Given records:

----

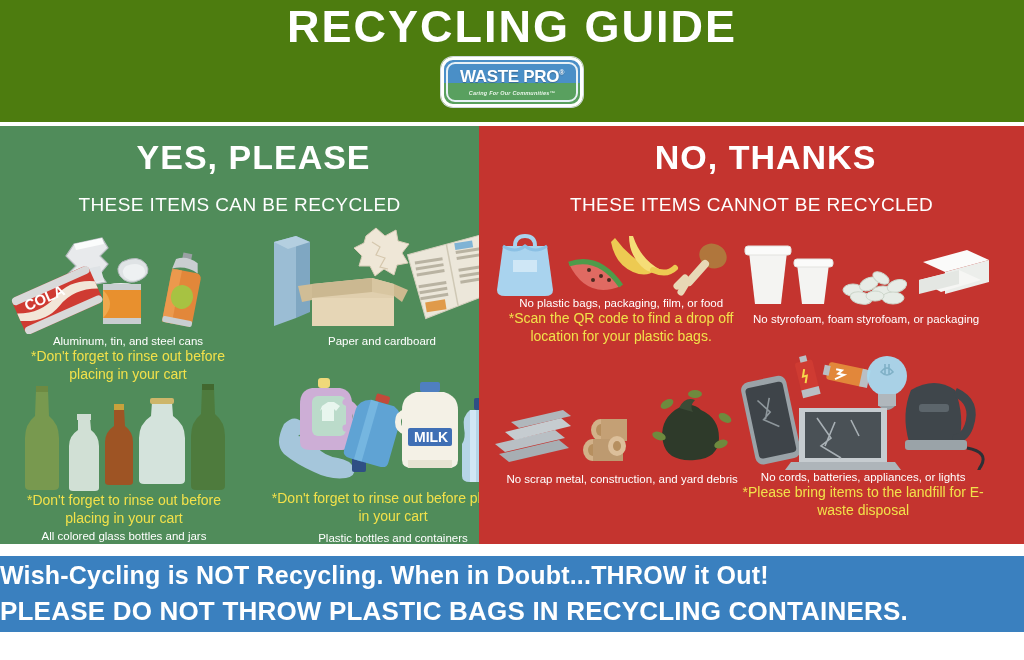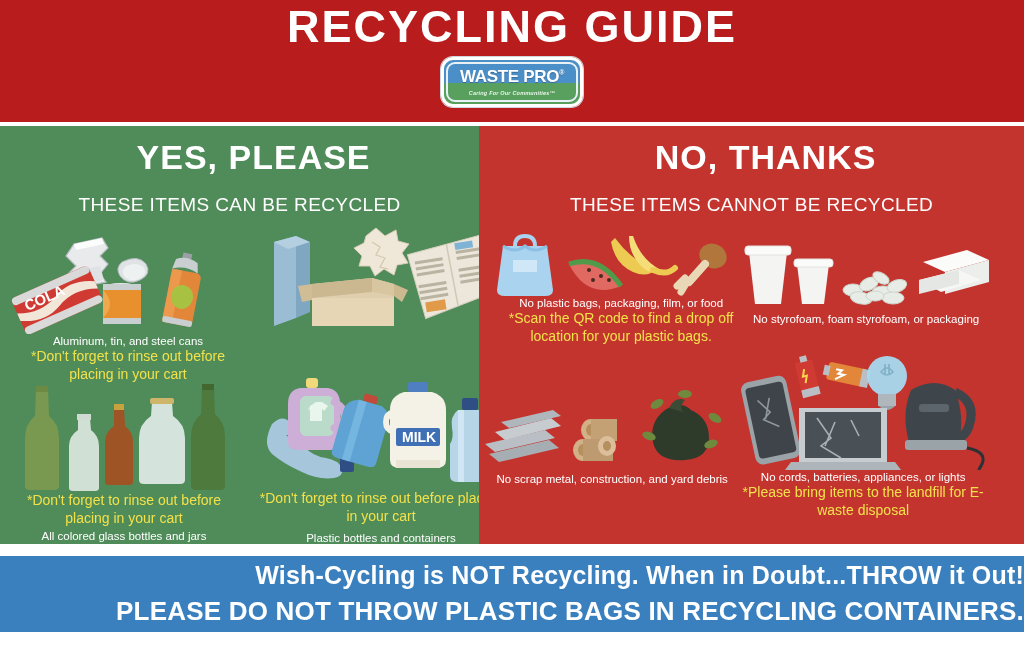--- a/index.html
+++ b/index.html
@@ -13,7 +13,7 @@
   
   .header{
     position:absolute;left:0;top:0;width:1024px;height:122px;
-    background:#b91c1c;
+    background:#4d7c0f;
     display:flex;flex-direction:column;align-items:center;
   }
   .header-title{

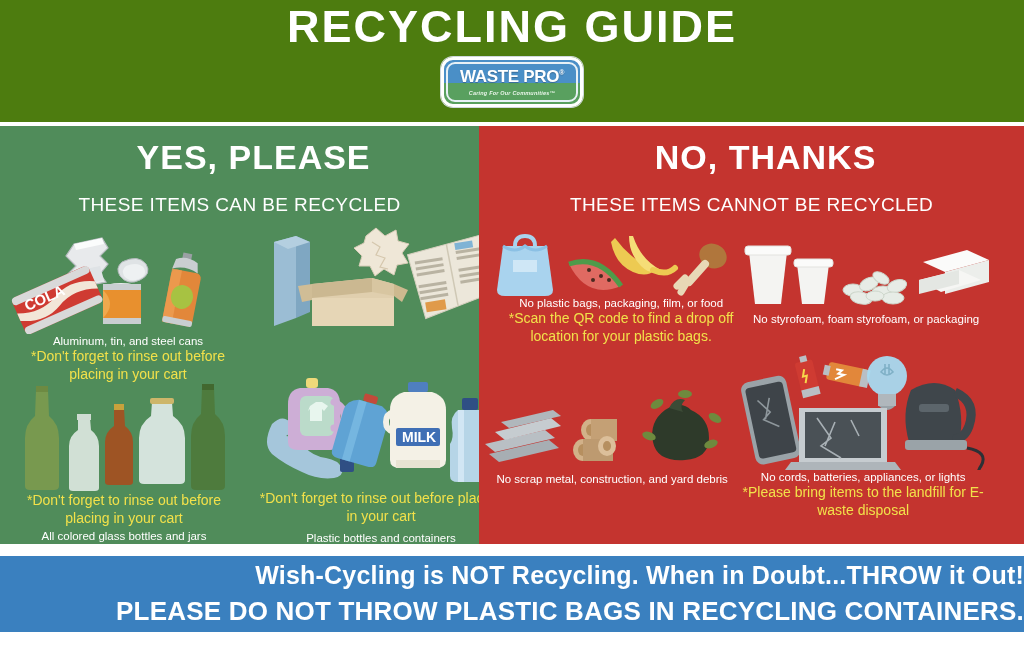--- a/index.html
+++ b/index.html
@@ -191,6 +191,9 @@
             <rect x="160" y="76" width="20" height="10" fill="#e09a4a"></rect>
           </g>
         </svg>
+        <div class="cap">
+          <div class="cap-main">Paper and cardboard</div>
+        </div>
       </div>
 
       <div class="cell" style="left:4px;top:258px;width:240px;">

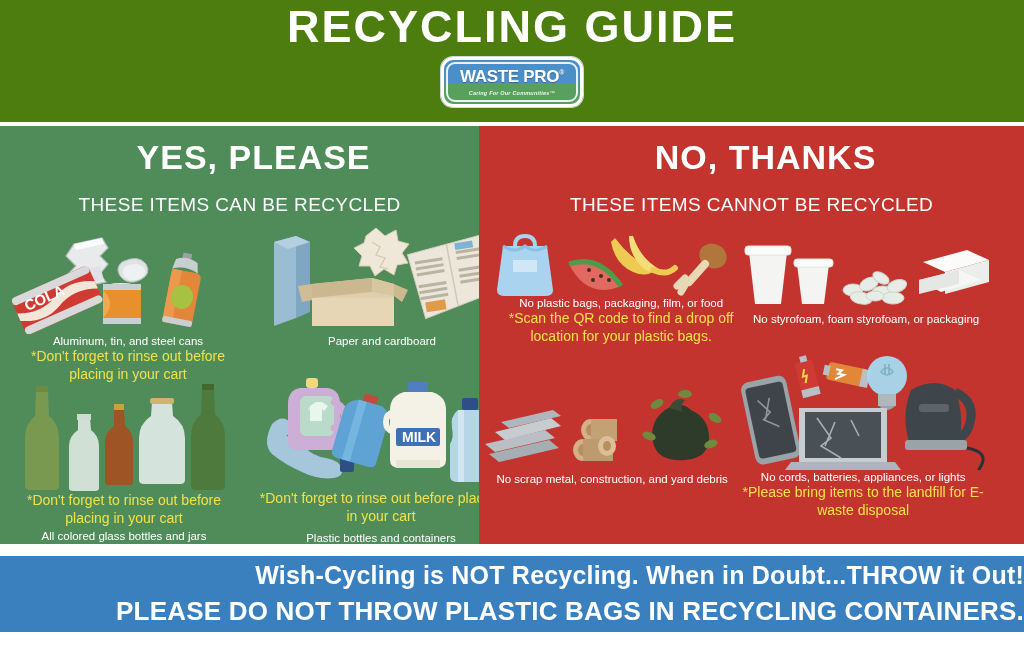--- a/index.html
+++ b/index.html
@@ -225,7 +225,7 @@
         </div>
       </div>
 
-      <div class="cell" style="left:256px;top:246px;width:250px;">
+      <div class="cell" style="left:268px;top:246px;width:250px;">
         <svg width="250" height="118" viewBox="0 0 250 118">
 
           <g>

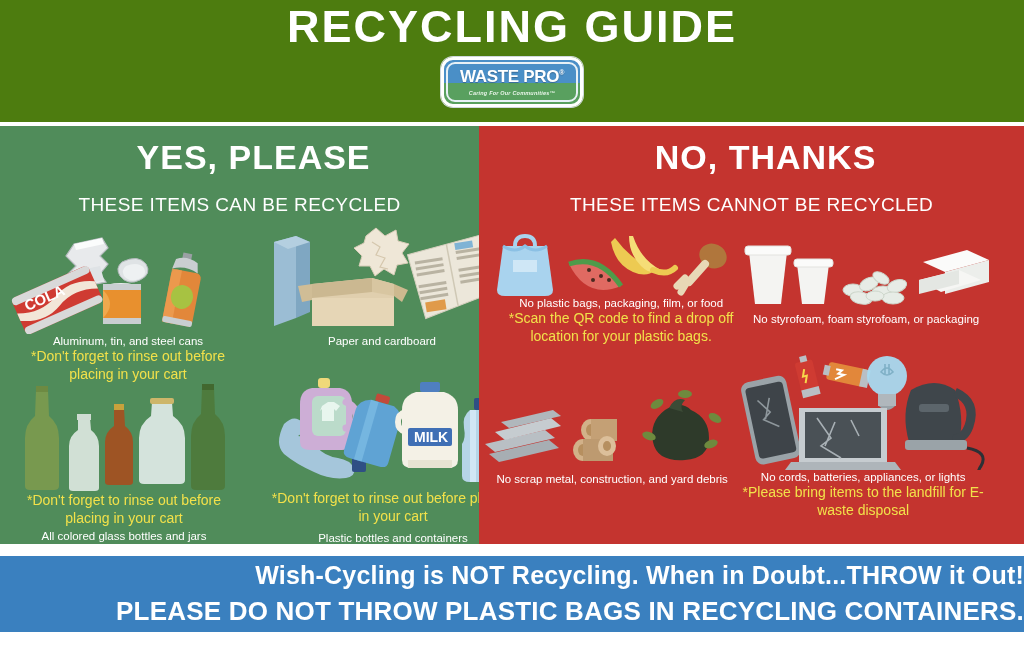--- a/index.html
+++ b/index.html
@@ -340,7 +340,7 @@
         </div>
       </div>
 
-      <div class="cell" style="left:0;top:248px;width:266px;">
+      <div class="cell" style="left:10px;top:248px;width:266px;">
         <svg width="266" height="96" viewBox="0 0 266 96">
           <g>
             <path d="M6 70 l60 -14 l10 8 l-60 14 Z" fill="#b9bfc4"></path>

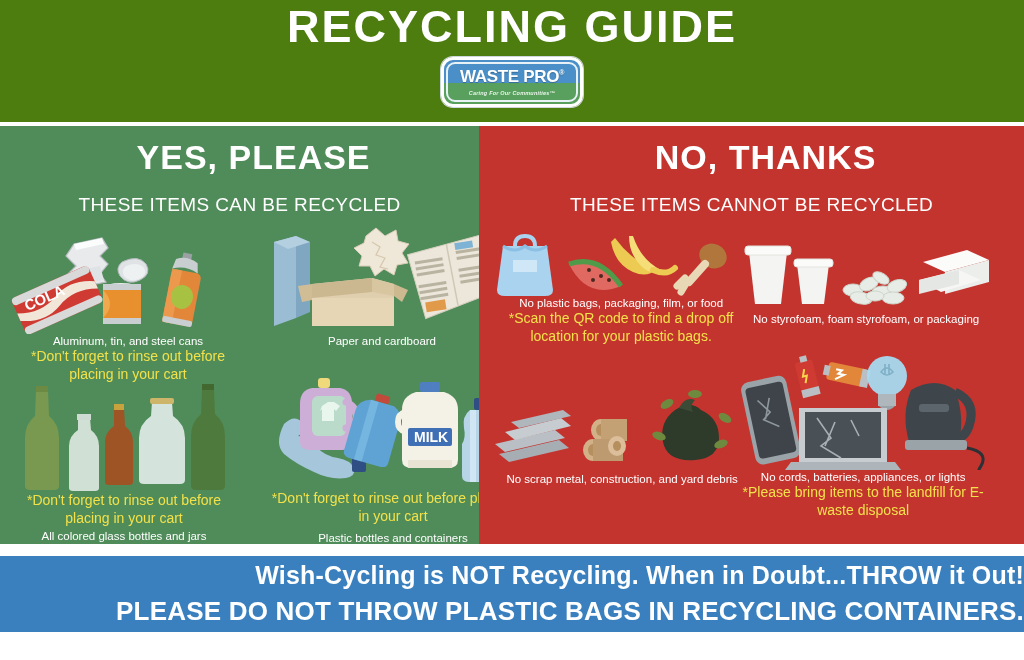--- a/index.html
+++ b/index.html
@@ -75,7 +75,7 @@
   .banner{
     position:absolute;left:0;top:556px;width:1024px;height:76px;
     background:#3a80bf;
-    display:flex;flex-direction:column;align-items:flex-end;justify-content:center;
+    display:flex;flex-direction:column;align-items:flex-start;justify-content:center;
   }
   .banner-l1{color:#ffffff;font-size:25px;font-weight:bold;letter-spacing:.2px;}
   .banner-l2{color:#ffffff;font-size:26px;font-weight:bold;letter-spacing:.2px;margin-top:6px;}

----

What you are asked to do: Reproduce every line above word for word; no images.

Exercise solution:
--- a/index.html
+++ b/index.html
@@ -13,7 +13,7 @@
   
   .header{
     position:absolute;left:0;top:0;width:1024px;height:122px;
-    background:#b91c1c;
+    background:#4d7c0f;
     display:flex;flex-direction:column;align-items:center;
   }
   .header-title{

--- a/index.html
+++ b/index.html
@@ -191,6 +191,9 @@
             <rect x="160" y="76" width="20" height="10" fill="#e09a4a"></rect>
           </g>
         </svg>
+        <div class="cap">
+          <div class="cap-main">Paper and cardboard</div>
+        </div>
       </div>
 
       <div class="cell" style="left:4px;top:258px;width:240px;">

--- a/index.html
+++ b/index.html
@@ -225,7 +225,7 @@
         </div>
       </div>
 
-      <div class="cell" style="left:256px;top:246px;width:250px;">
+      <div class="cell" style="left:268px;top:246px;width:250px;">
         <svg width="250" height="118" viewBox="0 0 250 118">
 
           <g>

--- a/index.html
+++ b/index.html
@@ -340,7 +340,7 @@
         </div>
       </div>
 
-      <div class="cell" style="left:0;top:248px;width:266px;">
+      <div class="cell" style="left:10px;top:248px;width:266px;">
         <svg width="266" height="96" viewBox="0 0 266 96">
           <g>
             <path d="M6 70 l60 -14 l10 8 l-60 14 Z" fill="#b9bfc4"></path>

--- a/index.html
+++ b/index.html
@@ -75,7 +75,7 @@
   .banner{
     position:absolute;left:0;top:556px;width:1024px;height:76px;
     background:#3a80bf;
-    display:flex;flex-direction:column;align-items:flex-end;justify-content:center;
+    display:flex;flex-direction:column;align-items:flex-start;justify-content:center;
   }
   .banner-l1{color:#ffffff;font-size:25px;font-weight:bold;letter-spacing:.2px;}
   .banner-l2{color:#ffffff;font-size:26px;font-weight:bold;letter-spacing:.2px;margin-top:6px;}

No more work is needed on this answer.